Navigate antlr VBA Parse Trees in python.

This python package provides an interface to the the antlr4 tooling and allows parsing and lexing of VBA grammar.

>>> from antlr4_vba_parser.vba_parser import Antlr4VbaParser

>>> parsed = Antlr4VbaParser("""
... SUB square(x)
...   DIM y: REM Some comment
...   y = x * x  ' same as x**2
... END SUB
... """)  # also accepts a filepath

>>> from pprint import pprint
>>> pprint(parsed)
('(startRule (module (endOfLine \\n) (moduleBody (moduleBodyElement (subStmt '
 'SUB   (ambiguousIdentifier square) (argList ( (arg (ambiguousIdentifier x)) '
 ')) (endOfStatement (endOfLine \\n   )) (block (blockStmt (variableStmt DIM   '
 '(variableListStmt (variableSubStmt (ambiguousIdentifier y))))) '
 '(endOfStatement :   (endOfLine (remComment REM Some comment)) (endOfLine '
 '\\n   )) (blockStmt (letStmt (implicitCallStmt_InStmt '
 '(iCS_S_VariableOrProcedureCall (ambiguousIdentifier y)))   =   (valueStmt '
 '(valueStmt (implicitCallStmt_InStmt (iCS_S_VariableOrProcedureCall '
 '(ambiguousIdentifier x))))   *   (valueStmt (implicitCallStmt_InStmt '
 '(iCS_S_VariableOrProcedureCall (ambiguousIdentifier x))))))) (endOfStatement '
 "(endOfLine    (comment ' same as x**2)) (endOfLine \\n))) END SUB)) "
 '(endOfLine \\n))) <EOF>)')

Installation

antlr4_vba_parser itself is a pure python package, but depends on a java runtime in order to run. The ANTLR4 jar needed to perform the parsing/lexing is included in the package distribution and is bundled from third-party sources at the time of packaging with setup.py build.

To install, simply try:

pip install antlr4_vba_parser

Development

To set up a development environment, first create either a new virtual or conda environment before activating it and then run the following:

git clone https://github.com/Liam-Deacon/antlr4-vba-parser
cd antlr4-vba-parser
pip install -r requirements-dev.txt requirements-test.txt -r requirements.txt
python setup.py build_antlr4  # needed to generate python bindings
pip install -e .

This will install the package in development mode. Note that is you have forked the repo then change the URL as appropriate.

Documentation

Documentation can be found within the docs/ directory. This project uses sphinx to autogenerate API documentation by scraping python docstrings.

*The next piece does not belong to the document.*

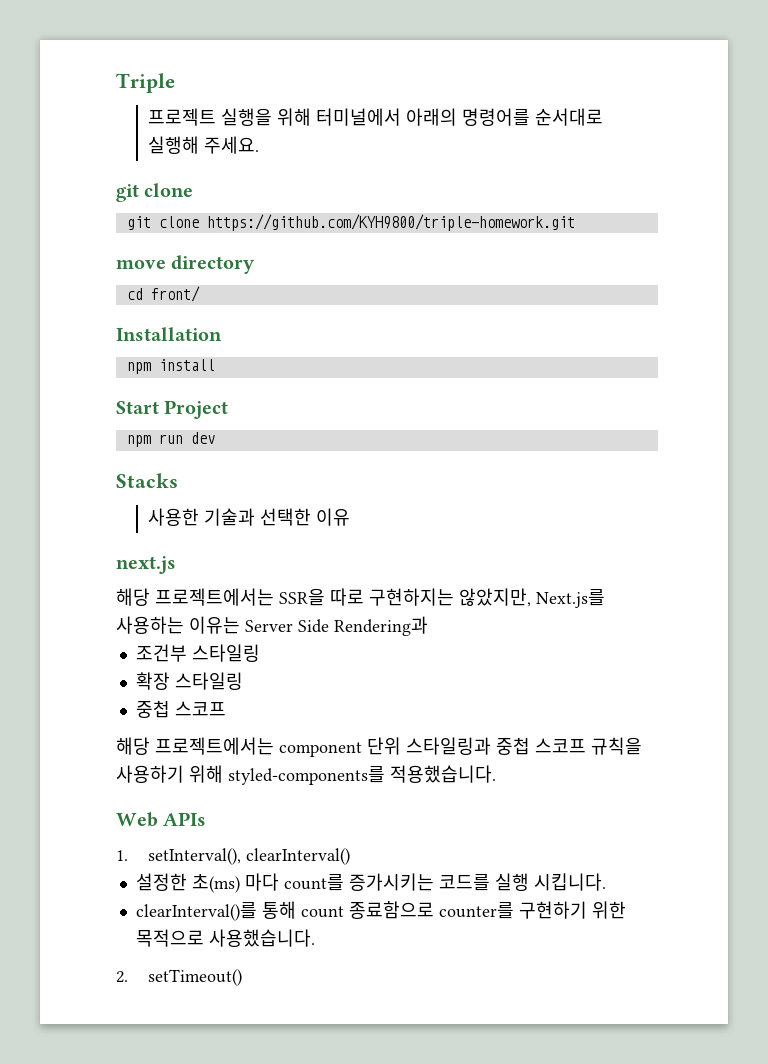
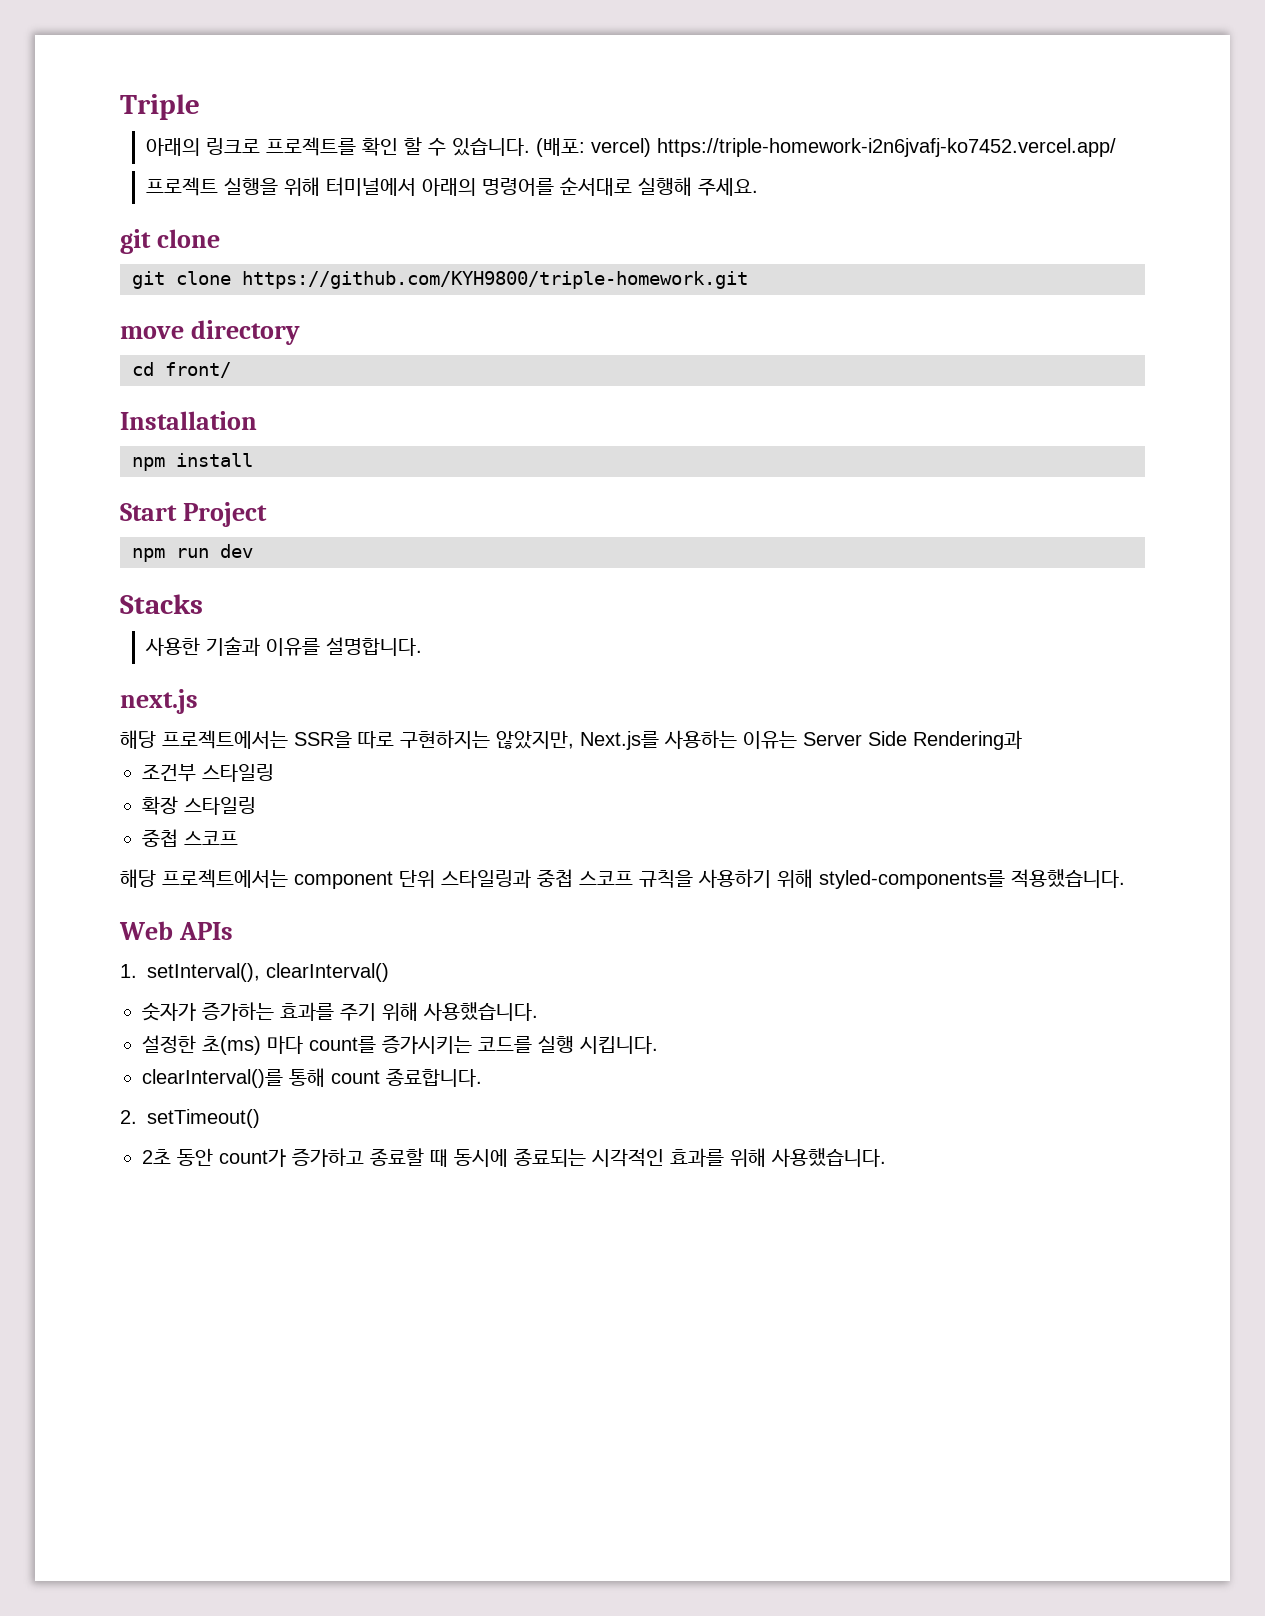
(175, 83) none -> [146,137,1117,157] // 아래의 링크로 프로젝트를 확인 할 수 있습니다. (배포: vercel) https://triple-homework-i2n6jvafj-ko7452.vercel.app/
[260,508,351,526] 선택한 이유 -> [266,637,423,656] 이유를 설명합니다.
(351, 856) none -> [142,1002,538,1021] // 숫자가 증가하는 효과를 주기 위해 사용했습니다.
[348,901,626,919] [135,929,315,947] [116,969,243,986] 종료함으로 counter를 구현하기 위한 목적으로 사용했습니다. // 2. setTimeout() -> [386,1068,482,1087] [120,1109,260,1128] [142,1148,886,1167] 종료합니다. // 2. setTimeout() // 2초 동안 count가 증가하고 종료할 때 동시에 종료되는 시각적인 효과를 위해 사용했습니다.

To generate the HTML documentation, simply do the following:

cd docs
make html

Contribution Guidelines

Contributions are extremely welcome and highly encouraged. To help with consistency please can the following areas be considered before submitting a PR for review:

  • Use autopep8 -a -a -i -r . to run over any modified files to ensure basic pep8 conformance, allowing the code to be read in a style expected for most python projects.
  • New or changed functionality should be tested, running pytest should
  • Try to document any new or changed functionality. Note: this project uses numpydoc for it's docstring documentation style.

License

Released under the BSD license.

TODO

This package is mostly a proof of concept and as such there are a number of areas to add to, fix and improve.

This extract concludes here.